I am thinking of a couple of examples of this in particular, one of which is pointed out by Ward himself (at least as far as I have read TPOD (The Politics of Discipleship). One, perhaps more banal, form of interruption that is no interruption, but a continuation, is the plethora of cultural/political commentary shows which fill both the radio and television air waves. They are no interruption because they do not acknowledge that politics are imagined and therefore require certain kinds of mythologies to fund and give them shape. They assume a very flat world in which everyone simply comes to the table with a common and basic rationality (namely, we are all individual consumers with value-laden preferences whose base desires can be appealed to in order to gain our confidence and support…often the support of our purchasing power). A lot of decontextualized stats and sophistry are thrown at us as viewers/consumers with no sense of the history(ies) and or socio-political traditions and assumptions out of which these stats and sophisms arise. An example would be Sean Hannity or Keith Oberman appealing for a particular judgement of “The Tea Party” movement (or whatever exactly it is).
Another, which Ward describes, and which arises out of this same global capitalistic culture, is the way campaigns for state and national governmental offices are ran or campaigns or protests for issues of justice and peace are pursued. Moveon.org, pro-life, gay rights, antiwar, and some other groups and campaigns could be considered here. These campaigns (some of which I have participated in) are less and less about actual face to face meetings with those who one represents or hopes to represent and more and more about media consultants and lobbyists. Now, I certainly want to affirm the goodness of campaigns for a healthy justice, peace, etc. but the way these campaigns are conducted through the media and modes of capitalistic consumerism is more and more like the sophistry and ahistorical nature of the cultural/political pundits I mentioned above.

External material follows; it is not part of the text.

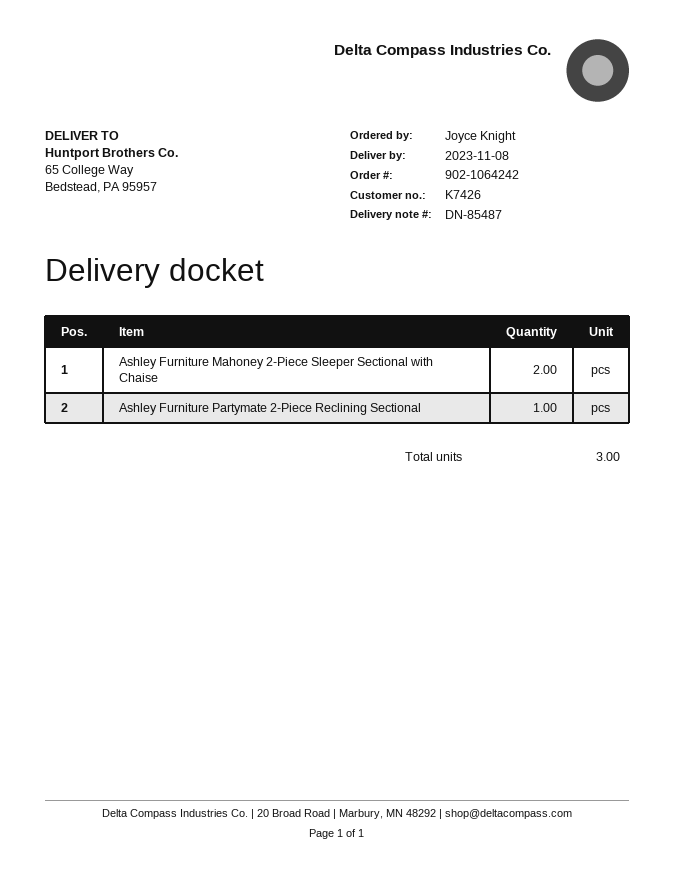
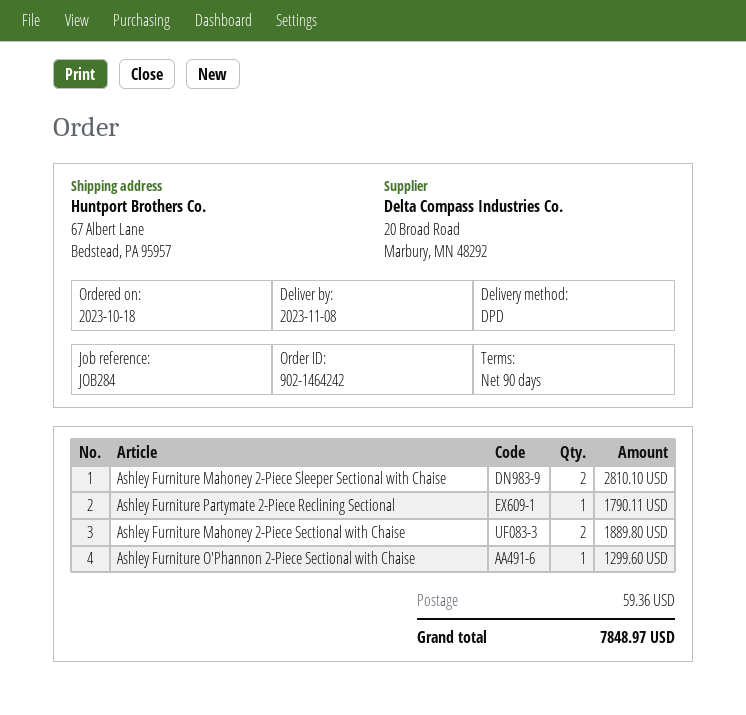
order number: 902-1064242 -> 902-1464242
ship to: 65 College Way, Bedstead, PA 95957 -> 67 Albert Lane, Bedstead, PA 95957
Ashley Furniture Mahoney 2-Piece Sectional with Chaise: none -> 2
Ashley Furniture O'Phannon 2-Piece Sectional with Chaise: none -> 1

These campaigns and commentary programs assume this same flat-consumerstic framework and are therefore agonistic in how they battle for our desires. I have not quite found a way to articulate it yet, but Ward’s work of “interruption” seems to be of a different kind. Perhaps it is because he is seeking, through sustained engagement of the various streams of Christian theology/philosophy and contemporary philosophy, to shape another kind of imagination. And while he uses resources like the great theological ethicist John Howard Yoder, I don’t get the sense the this imaginary or mythos he is articulating is one which paints a hard and fast boundary between Church and World. Therefore the Church is the erotic community that is to embody this imaginary and be engaged, as the Body of Christ, with the world so dominated by the Global Capitalistic, Post-democratic imaginary (ies).
These are just some thoughts that are bouncing around my mind as I read him and the beginnings of your review on him. Again, great choice with the WALL-E analogy. I look forward to the rest of the review and any thoughts you have in reaction to what I have said.
Peace,
Greg (Darkness Whistler)
And…the “non-diaglogical” exstience of the humans in WALL-E as a parallel to the culture Ward is describing seems to me to be right on.